Sunday, November 27th 2005

I spent a couple of relaxed days in Coyhaique, always intending to go walking in the surrounding hills but somehow never quite getting there. The town was laid back and seemed quite bourgeois, with a well-to-do atmosphere and nice cafes on pedestrianised shopping streets. It also had the biggest supermarket I had seen in South America, with all sorts of produce that you wouldn't expect to find in a small rainy town in Patagonia.

I had wanted to get a ferry up the coast from Puerto Chacabuco, not far from Coyhaique, but it appeared that boats only go from there at random irregular intervals.
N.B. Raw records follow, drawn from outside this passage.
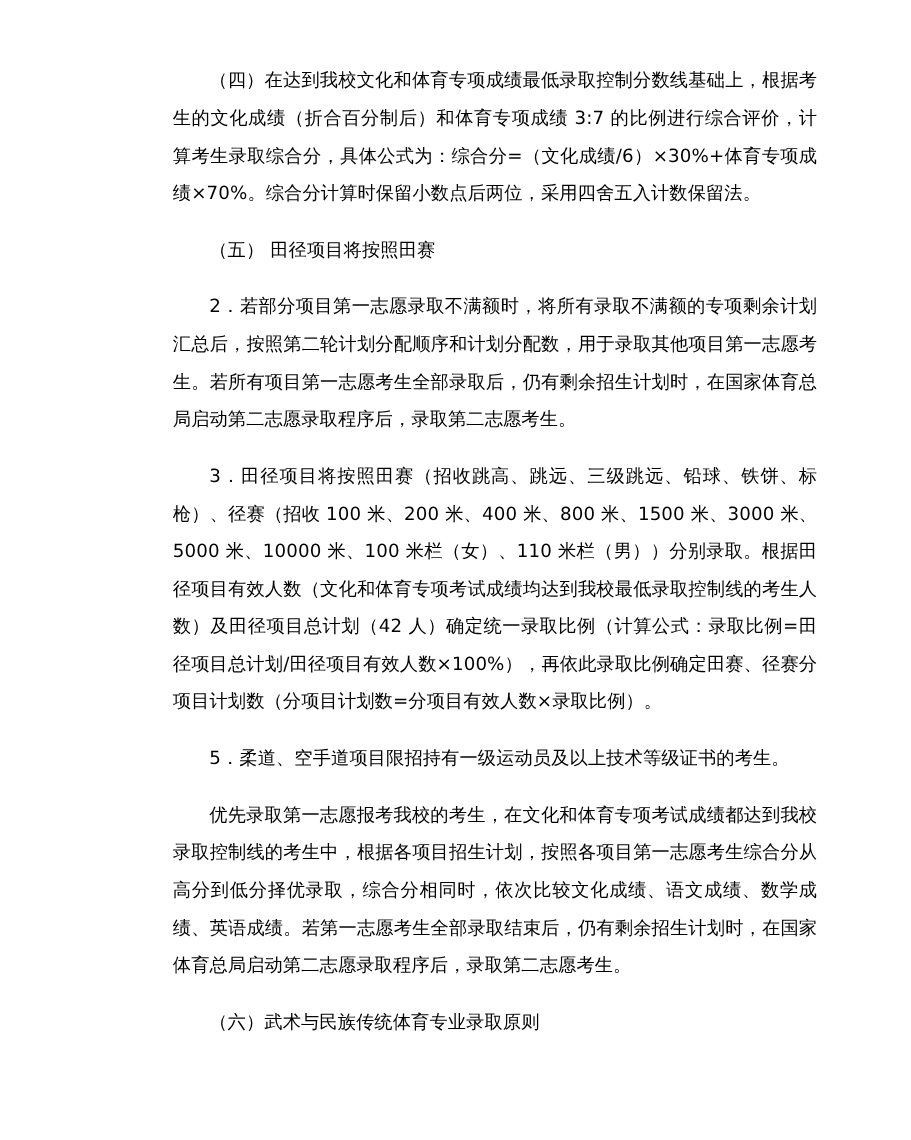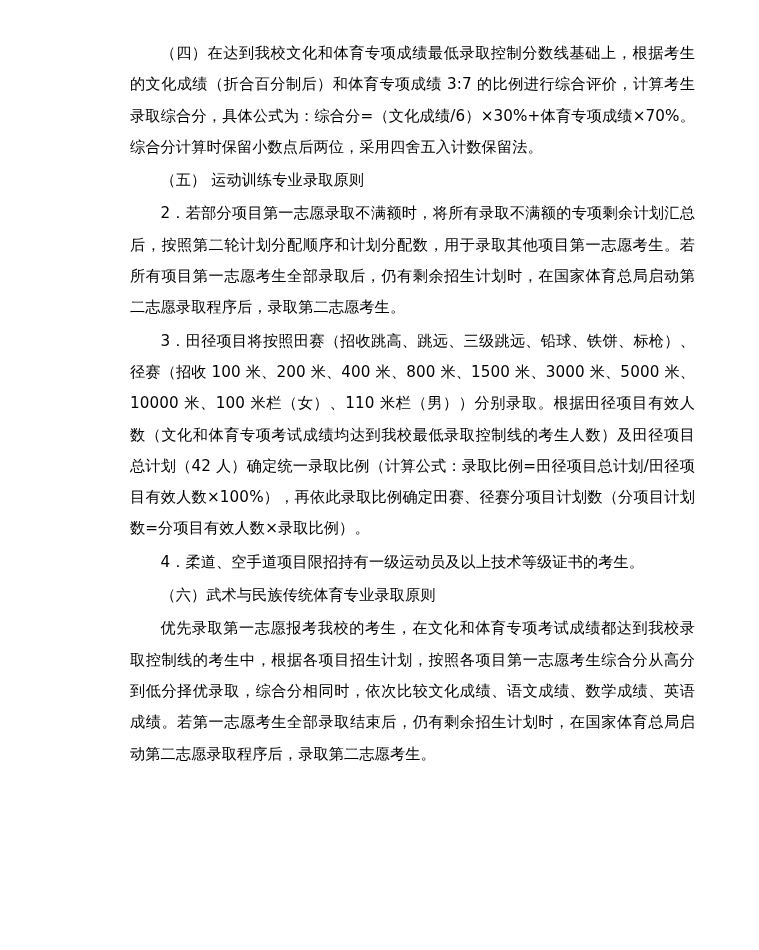--- a/index.html
+++ b/index.html
@@ -22,45 +22,45 @@
     padding: 36px 62px 0 128px;
   }
   .doc-body {
     font-size: 15.2px;
     line-height: 31.3px;
     letter-spacing: 0.1px;
     text-align: justify;
     text-justify: inter-ideograph;
   }
   p {
-    margin: 2px;
+    margin: 16px;
   }
   .indent2 {
     text-indent: 2em;
   }
   .indent-num {
     text-indent: 2em;
   }
 </style>
 </head>
 <body>
 
 <div class="page">
   <div class="doc-body">
 
     <p class="indent2">（四）在达到我校文化和体育专项成绩最低录取控制分数线基础上，根据考生的文化成绩（折合百分制后）和体育专项成绩 3:7 的比例进行综合评价，计算考生录取综合分，具体公式为：综合分=（文化成绩/6）×30%+体育专项成绩×70%。综合分计算时保留小数点后两位，采用四舍五入计数保留法。</p>
 
-    <p class="indent2">（五） 运动训练专业录取原则</p>
+    <p class="indent2">（五） 田径项目将按照田赛</p>
 
 
     <p class="indent-num">2．若部分项目第一志愿录取不满额时，将所有录取不满额的专项剩余计划汇总后，按照第二轮计划分配顺序和计划分配数，用于录取其他项目第一志愿考生。若所有项目第一志愿考生全部录取后，仍有剩余招生计划时，在国家体育总局启动第二志愿录取程序后，录取第二志愿考生。</p>
 
     <p class="indent-num">3．田径项目将按照田赛（招收跳高、跳远、三级跳远、铅球、铁饼、标枪）、径赛（招收 100 米、200 米、400 米、800 米、1500 米、3000 米、5000 米、10000 米、100 米栏（女）、110 米栏（男））分别录取。根据田径项目有效人数（文化和体育专项考试成绩均达到我校最低录取控制线的考生人数）及田径项目总计划（42 人）确定统一录取比例（计算公式：录取比例=田径项目总计划/田径项目有效人数×100%），再依此录取比例确定田赛、径赛分项目计划数（分项目计划数=分项目有效人数×录取比例）。</p>
 
-    <p class="indent-num">4．柔道、空手道项目限招持有一级运动员及以上技术等级证书的考生。</p>
+    <p class="indent-num">5．柔道、空手道项目限招持有一级运动员及以上技术等级证书的考生。</p>
 
 
+    <p class="indent2">优先录取第一志愿报考我校的考生，在文化和体育专项考试成绩都达到我校录取控制线的考生中，根据各项目招生计划，按照各项目第一志愿考生综合分从高分到低分择优录取，综合分相同时，依次比较文化成绩、语文成绩、数学成绩、英语成绩。若第一志愿考生全部录取结束后，仍有剩余招生计划时，在国家体育总局启动第二志愿录取程序后，录取第二志愿考生。</p>
+
     <p class="indent2">（六）武术与民族传统体育专业录取原则</p>
-
-    <p class="indent2">优先录取第一志愿报考我校的考生，在文化和体育专项考试成绩都达到我校录取控制线的考生中，根据各项目招生计划，按照各项目第一志愿考生综合分从高分到低分择优录取，综合分相同时，依次比较文化成绩、语文成绩、数学成绩、英语成绩。若第一志愿考生全部录取结束后，仍有剩余招生计划时，在国家体育总局启动第二志愿录取程序后，录取第二志愿考生。</p>
 
   </div>
 </div>
 
 </body></html>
A company which used to do the run had gone bust due to rising fuel prices, and it seemed I would have to go north by bus. This was no disaster though, because the road north is no ordinary road, but the legendary Carretera Austral, which runs through the wild temperate rainforests of seldom-visited central Patagonia. Early on a Sunday morning I walked through the rain-soaked streets to the bus station and caught a minibus to Chaitén, a few hundred miles further up the country.

There were about 12 of us on the bus, all locals apart from me and two Italians. We drove out of Coyhaique under heavy skies, and before long rain was falling. Gloomy mountains covered in dense forest rose all around. I hadn't been able to get a coffee before leaving Coyhaique so I was relieved when we stopped after a couple of hours at Villa Mañihuales, a tiny village with a warm cafe where I got my coffee and a nasty empanada containing some kind of gritty meat.
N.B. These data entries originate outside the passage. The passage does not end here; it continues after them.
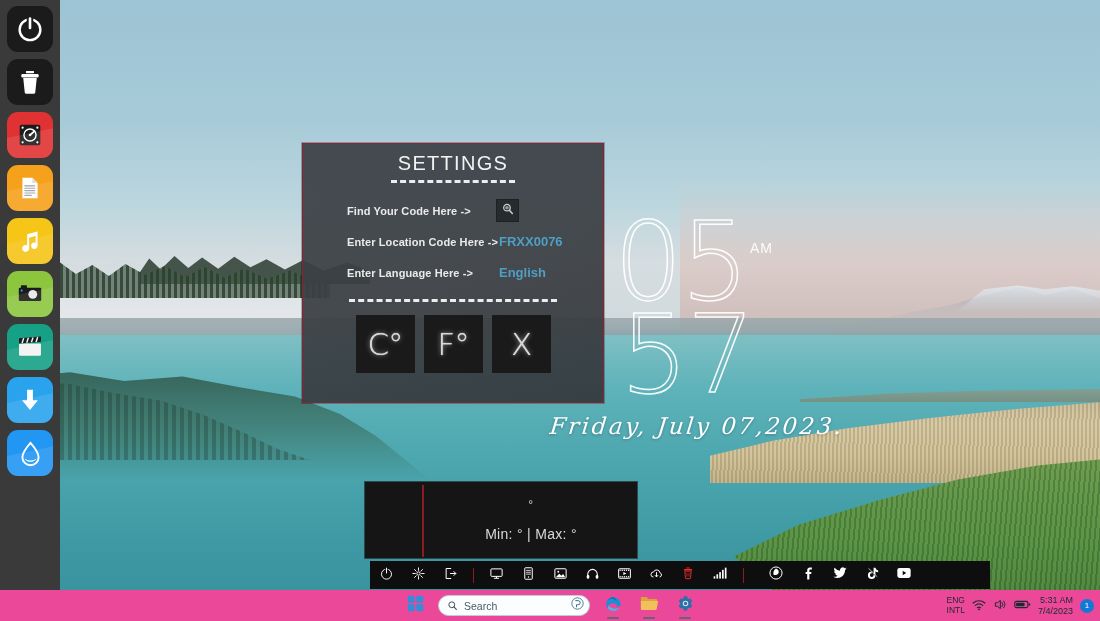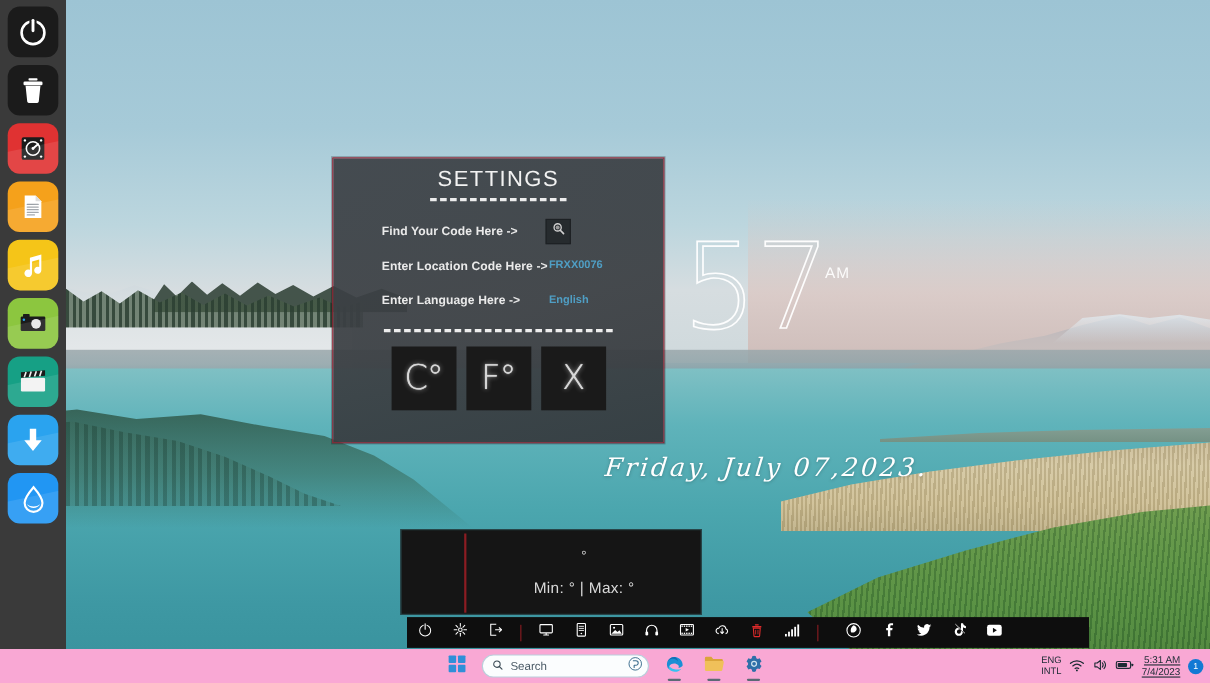--- a/index.html
+++ b/index.html
@@ -154,21 +154,21 @@
   .dash-rule.wide { width: 208px; margin-top: 16px; border-top-width: 3px; }
   #settings-rows { margin-top: 17px; padding-left: 44px; position: relative; }
   .srow {
     display: flex; align-items: center; height: 21px; margin-bottom: 10px;
   }
   .srow.gap { margin-top: 13px; }
   .srow-label {
     color: #eaeaea; font-size: 11px; font-weight: 600; width: 140px;
     letter-spacing: .1px; white-space: nowrap;
   }
-  .srow-val { color: #4f9ec4; font-size: 10px; font-weight: 600; margin-left: 12px; }
+  .srow-val { color: #4f9ec4; font-size: 13px; font-weight: 600; margin-left: 12px; }
   .icon-btn {
     width: 23px; height: 23px; background: #262b2e; margin-left: 9px;
     display: flex; align-items: center; justify-content: center;
     border: 1px solid #1d2124;
   }
   #unit-row {
     display: flex; justify-content: center; gap: 9px; margin-top: 13px;
   }
   .unit-btn {
     width: 59px; height: 58px; background: #1a1a1a;
@@ -235,21 +235,21 @@
     color: #ffffff;
   }
   .dock-sep { width: 14px; height: 28px; display:flex; align-items:center; justify-content:center; flex:0 0 auto; }
   .dock-sep i { display:block; width: 1px; height: 15px; background: #8c1c22; }
   .dock-gap { width: 10px; flex: 0 0 auto; }
   .dock-ico.red { color: #e02b2b; }
 
   
   #taskbar {
     position: absolute; left: 0; bottom: 0; width: 1100px; height: 31px;
-    background: #f9a8d4; z-index: 40;
+    background: #ec4899; z-index: 40;
     display: flex; align-items: center;
   }
   #tb-center {
     position: absolute; left: 50%; transform: translateX(-50%);
     display: flex; align-items: center; gap: 10px; height: 31px;
   }
   .tb-btn {
     width: 26px; height: 26px; display: flex; align-items: center; justify-content: center;
     position: relative;
   }
@@ -260,21 +260,21 @@
   #search-box {
     width: 152px; height: 21px; background: #fbfdfe; border: 1px solid #b9cfdb;
     border-radius: 11px; display: flex; align-items: center; padding: 0 4px 0 8px; gap: 6px;
   }
   #search-placeholder { font-size: 10.5px; color: #4a5a66; flex: 1; }
   #tray {
     position: absolute; right: 6px; display: flex; align-items: center; gap: 7px;
     height: 31px; font-size: 9px; color: #1b2a33;
   }
   #tray-lang { line-height: 1.1; text-align: right; font-size: 8.5px; }
-  #tray-clock { line-height: 1.15; text-align: right; font-size: 9px; text-decoration: underline; }
+  #tray-clock { line-height: 1.15; text-align: right; font-size: 9px; }
   #tray-badge {
     width: 14px; height: 14px; border-radius: 50%; background: #1279d4;
     color: #fff; font-size: 8px; display: flex; align-items: center; justify-content: center;
   }
   .tray-ico { display: flex; align-items: center; justify-content: center; }
 </style>
 </head>
 <body>
 
 <div id="screen">
@@ -439,20 +439,21 @@
     <div class="dash-rule wide"></div>
 
     <div id="unit-row">
       <div class="unit-btn">C°</div>
       <div class="unit-btn">F°</div>
       <div class="unit-btn">X</div>
     </div>
   </div>
 
   <div id="clock">
+    <div class="clock-line" id="clock-hh">05</div>
     <div class="clock-line" id="clock-mm">57</div>
     <div id="clock-ampm">AM</div>
   </div>
   <div id="clock-date">Friday, July 07,2023.</div>
 
   <div id="weather-widget">
     <div id="weather-divider"></div>
     <div id="weather-right">
       <div id="weather-temp">°</div>
       <div id="weather-minmax">Min: ° | Max: °</div>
A bit further north we stopped for a while in a deep valley with a wild river rushing through it. I wasn't sure why we'd stopped but it turned out that a new bridge was being built here and they were about to dynamite the rock face. I took photos in the drizzle, and stretched my legs. A colossal explosion rocked the valley, followed quickly by two smaller ones, and with that we all got back into the minibus and drove on.

In the afternoon the road took us through Parque Nacional Queulat, which was stunning. Impossibly steep mountainsides were covered in lush forest, with mist draped over everything and snatches of cloud hanging on the mountaintops like candyfloss. Wild rivers and towering waterfalls plunged into the valleys. North of Queulat we reached the town of La Junta, which had a giant statue of General Pinochet on its main street. Some locals got on, others got off, and the journey continued. The road, previously potholed and bumpy, became smooth, and we soon reached Chaitén, 12 hours after we'd left Coyhaique. For the first time on the journey it wasn't raining.